**Work instructions**
Omit each picture as you copy the entries exactly.
==== Records to use ====
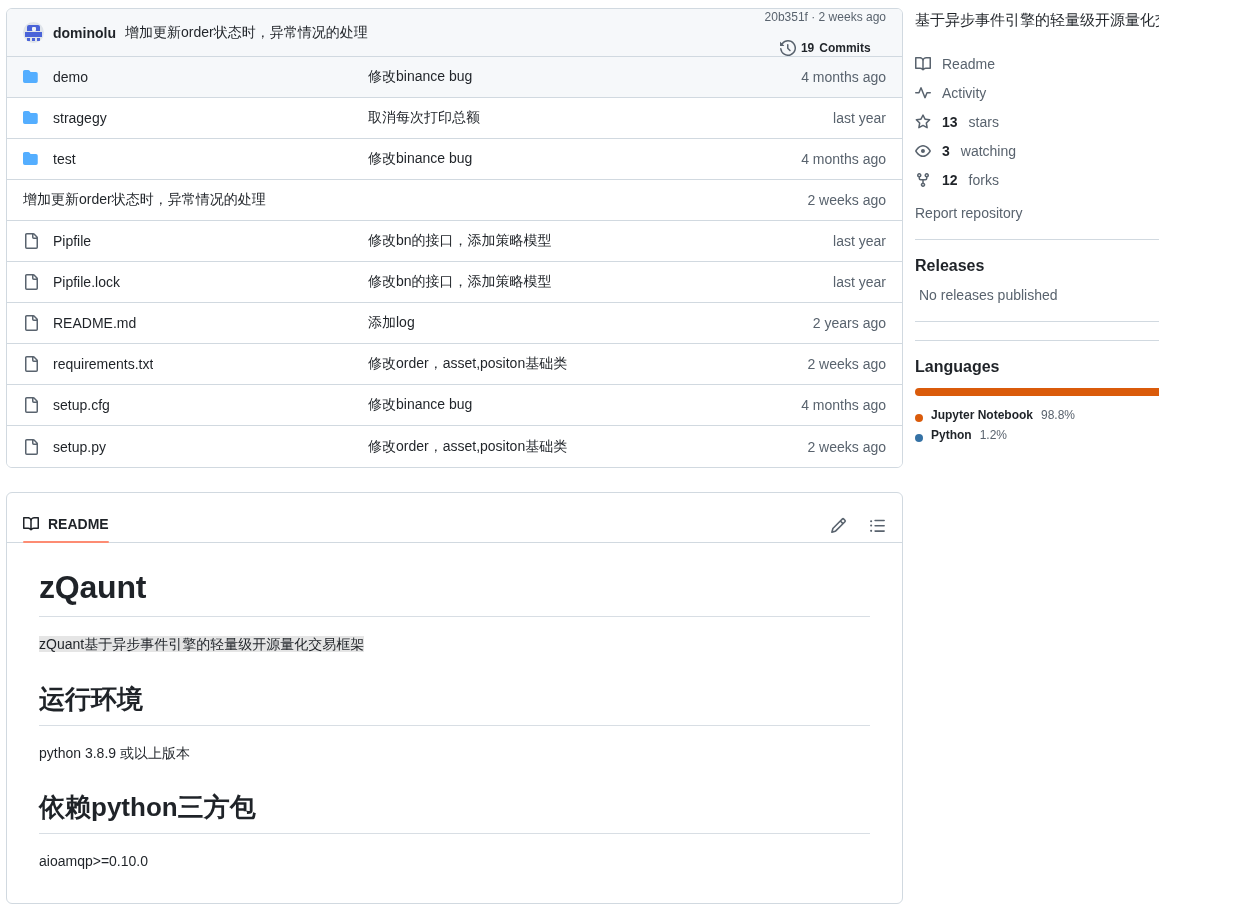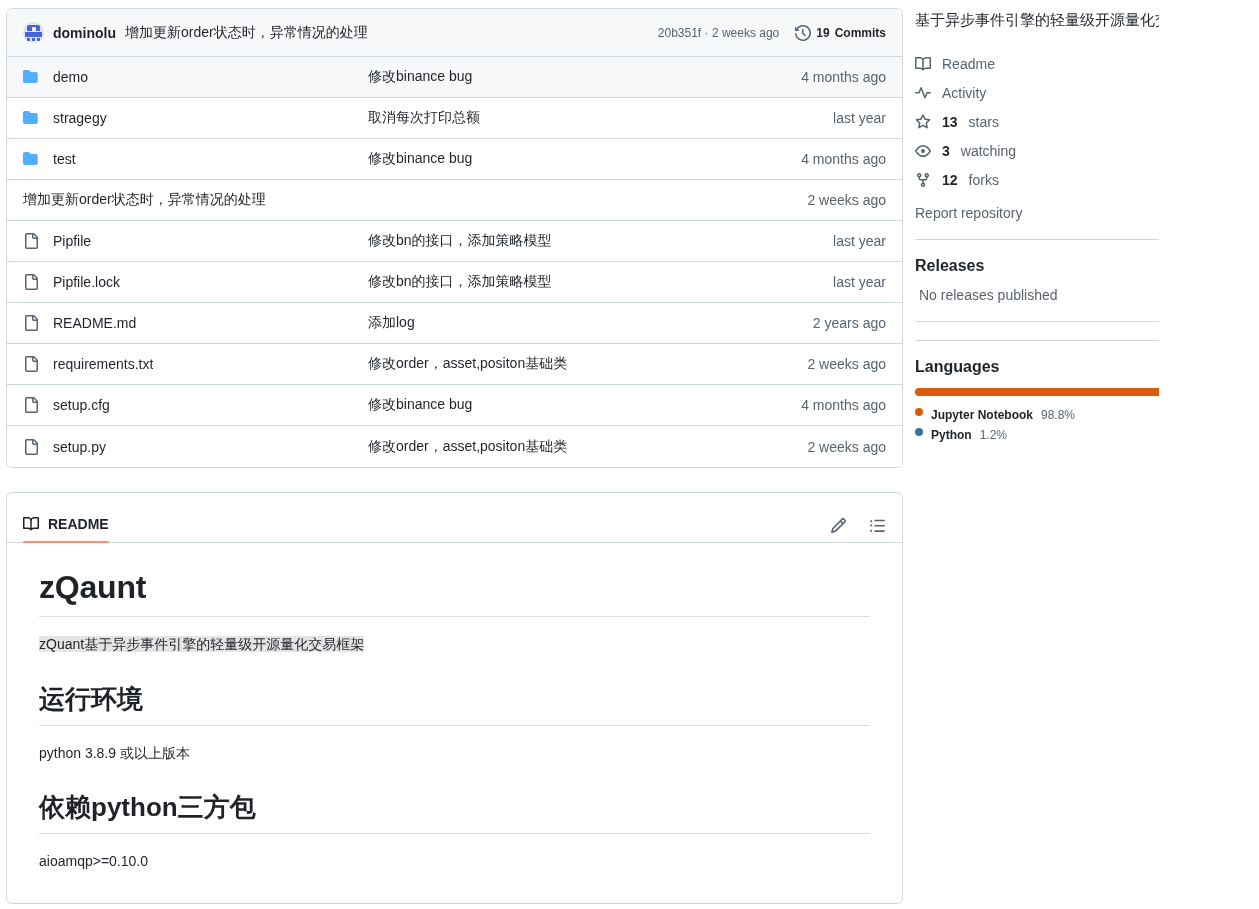--- a/index.html
+++ b/index.html
@@ -78,20 +78,21 @@
     white-space: nowrap;
     overflow: hidden;
     text-overflow: ellipsis;
   }
   .commit-right {
     margin-left: auto;
     display: flex;
     align-items: center;
     gap: 16px;
     white-space: nowrap;
+    flex-direction: column;
   }
   .commit-meta {
     font-size: 12px;
     color: #59636e;
   }
   .commits-count {
     display: flex;
     align-items: center;
     gap: 5px;
     font-size: 12px;
@@ -280,21 +281,21 @@
     border-radius: 6px;
     overflow: hidden;
     margin: 4px 0 12px 0;
     gap: 2px;
     background: transparent;
   }
   .lang-seg { height: 8px; }
   .lang-legend { display: block; }
   .lang-item {
     display: flex;
-    align-items: flex-start;
+    align-items: flex-end;
     gap: 8px;
     font-size: 12px;
     margin-bottom: 6px;
   }
   .lang-dot {
     width: 8px; height: 8px;
     border-radius: 50%;
     flex: 0 0 8px;
   }
   .lang-name { font-weight: 600; color: #1f2328; }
====
**Written answer**
--- a/index.html
+++ b/index.html
@@ -78,20 +78,21 @@
     white-space: nowrap;
     overflow: hidden;
     text-overflow: ellipsis;
   }
   .commit-right {
     margin-left: auto;
     display: flex;
     align-items: center;
     gap: 16px;
     white-space: nowrap;
+    flex-direction: column;
   }
   .commit-meta {
     font-size: 12px;
     color: #59636e;
   }
   .commits-count {
     display: flex;
     align-items: center;
     gap: 5px;
     font-size: 12px;
@@ -280,21 +281,21 @@
     border-radius: 6px;
     overflow: hidden;
     margin: 4px 0 12px 0;
     gap: 2px;
     background: transparent;
   }
   .lang-seg { height: 8px; }
   .lang-legend { display: block; }
   .lang-item {
     display: flex;
-    align-items: flex-start;
+    align-items: flex-end;
     gap: 8px;
     font-size: 12px;
     margin-bottom: 6px;
   }
   .lang-dot {
     width: 8px; height: 8px;
     border-radius: 50%;
     flex: 0 0 8px;
   }
   .lang-name { font-weight: 600; color: #1f2328; }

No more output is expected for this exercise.